[PATCH libinput 0/1] Initialization race against udev
Matt Hoosier
matt.hoosier at gmail.com
Fri Apr 6 14:13:56 UTC 2018
On Thu, Apr 5, 2018 at 9:28 PM, Peter Hutterer <peter.hutterer at who-t.net>
wrote:
> On Thu, Apr 05, 2018 at 01:20:51PM +0000, Friedrich, Eugen (ADITG/ESB)
> wrote:
> > Hi Peter
> >
> > Best regards
> >
> > Eugen Friedrich
> > Engineering Software Base (ADITG/ESB)
> >
> > Tel. +49 5121 49 6921
> >
> > > -----Original Message-----
> > > From: wayland-devel [mailto:wayland-devel-
> > > bounces at lists.freedesktop.org] On Behalf Of Peter Hutterer
> > > Sent: Donnerstag, 5. April 2018 06:27
> > > To: Matt Hoosier
> > > Cc: Pekka Paalanen; wayland mailing list
> > > Subject: Re: [PATCH libinput 0/1] Initialization race against udev
> > >
> > > On Wed, Apr 04, 2018 at 09:04:32AM -0500, Matt Hoosier wrote:
> > > > I encounter another "bad" behavior related to multiple firings of
> the UDev
> > > > 'add' event for a given input node.
> > > >
> > > > Typically on modest embedded systems, you do not want to run the
> > > exhaustive
> > > > 'udevadm trigger' during the main booting sequence.
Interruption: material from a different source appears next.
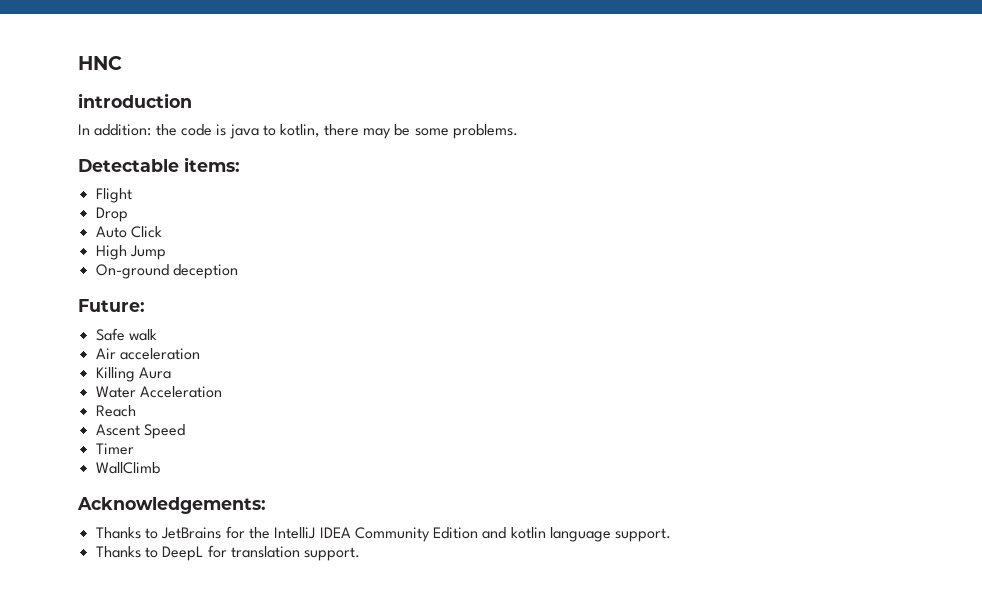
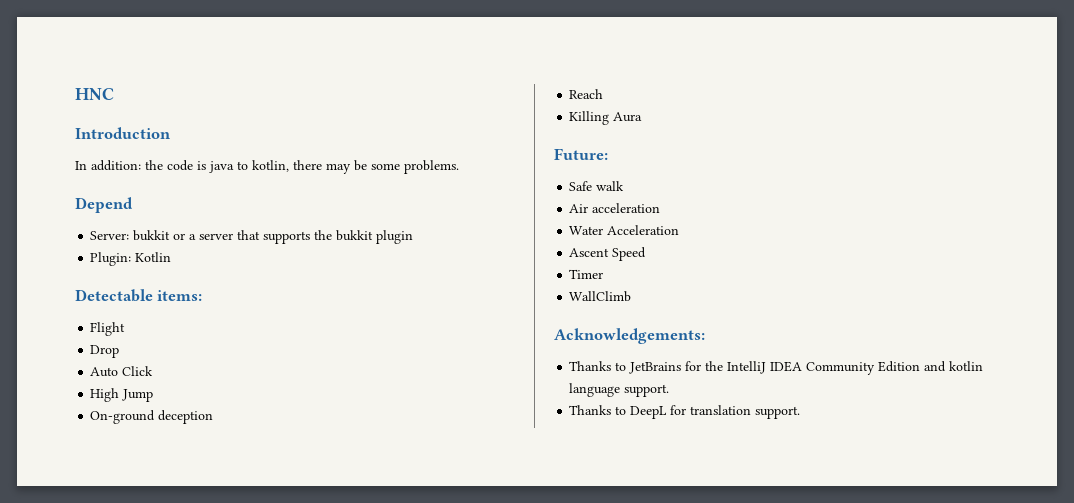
[78,93,192,108] introduction -> [75,127,171,139] Introduction
(518, 131) none -> [75,197,133,213] [90,230,414,244] [90,252,172,266] // Depend // Server: bukkit or a server that supports the bukkit plugin // Plugin: Kotlin
(238, 271) none -> [569,89,604,99] [569,111,643,125] // Reach // Killing Aura
[95,367,171,382] // Killing Aura -> (661, 208) none
[95,405,136,417] // Reach -> (680, 230) none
That causes
> hundreds
> > > or
> > > > thousands of UDev nodes to be crawled and processed by udevd all
> during
> > > the
> > > > first moments of userspace. These overall bulk of these nodes are
> pretty
> > > > much irrelevant to the use-case of the device. The time spent
> processing
> > > > these non-essential /sys devices can easily slow down the device's
> > > progress
> > > > toward starting a UI with basic touch support and loading drivers
> for the
> > > > handful of essential peripherals by 10 or 15 seconds.
> > > >
> > > > Instead, it works better to manually command the same UDev
> coldplugging
> > > > that would have been done by 'udevadm trigger', but for a very small
> > > > hand-picked set of devices rather than everything in /sys/devices.
> The time
> > > > savings are large. Of course, for completeness you do eventually
> have to
> > > > run 'udevadm trigger' so that the full set of hardware and kernel
> software
> > > > features are activated, but that can wait until after the main KPIs
> are
> > > > achieved.
> > > >
> > > > This scheme generally works just fine. Manually stimulating udevd to
> > > > coldplug the specific devices you need keeps everything general:
> > > > applications that find their hardware with UDev (such as with
> libinput or
> > > > Weston's DRM backend) all get to rely on their usual well-tested
> > > codepaths.
> > > >
> > > > But there is a snag: if a device like /dev/input/event0 has been
> > > > coldplugged once with the hands-on technique, then all the daemons
> that
> > > > care about it have already seen one UDev ACTION=add event for it.
> When
> > > the
> > > > late-running 'udevadm trigger' does its exhaustive sweep across
> > > > /sys/devices, this will cause a second ACTION=add event to be
> triggered
> > > for
> > > > /dev/input/event0. Currently (well, with libinput 1.1.1) this causes
> > > > libinput -- and consequently Weston -- to open a second
> filedescriptor
> > > > against /dev/input/event0, so that all input events are received in
> > > > duplicate. That confuses the compositor's and applications' input
> event
> > > > handling.
> > > >
> > > > Would it be tolerable to put a patch into either libinput or Weston
> to
> > > > guard against double-opening the same input device? I realize that
> the
> > > > scheme outlined above is probably technically in violation of the
> expected
> > > > UDev initialization scheme, but I'm not aware of any way to suppress
> > > udevd
> > > > from broadcasting the 'add' action to all udev clients even though
> the
> > > > device has already been coldplugged once. It seems to me at least
> plausible
> > > > that the Weston stack would benefit from guarding against getting
> into this
> > > > bad state from receiving unexpected UDev events.
> > >
> > >
> > > I don't think a weston patch is likely to help you here since
> libinput's
> > > udev handling is independent of weston. but tbh, I'd rather not do
> this in
> > > libinput either. as you write, you're not really behaving like udev is
> > > supposed to and once we start having to deal with that the floodgates
> are
> > > open for weird patches. The code for this should be relatively
> > > self-contained and easy-enough to maintain, please maintain that as a
> > > distribution-specific patch.
> >
> > [EF] but as I can see there is a race condition which can always occur in
> > any system if device will be added to the system after installation of
> the
> > udev monitor and before initializing already coldplugged devices.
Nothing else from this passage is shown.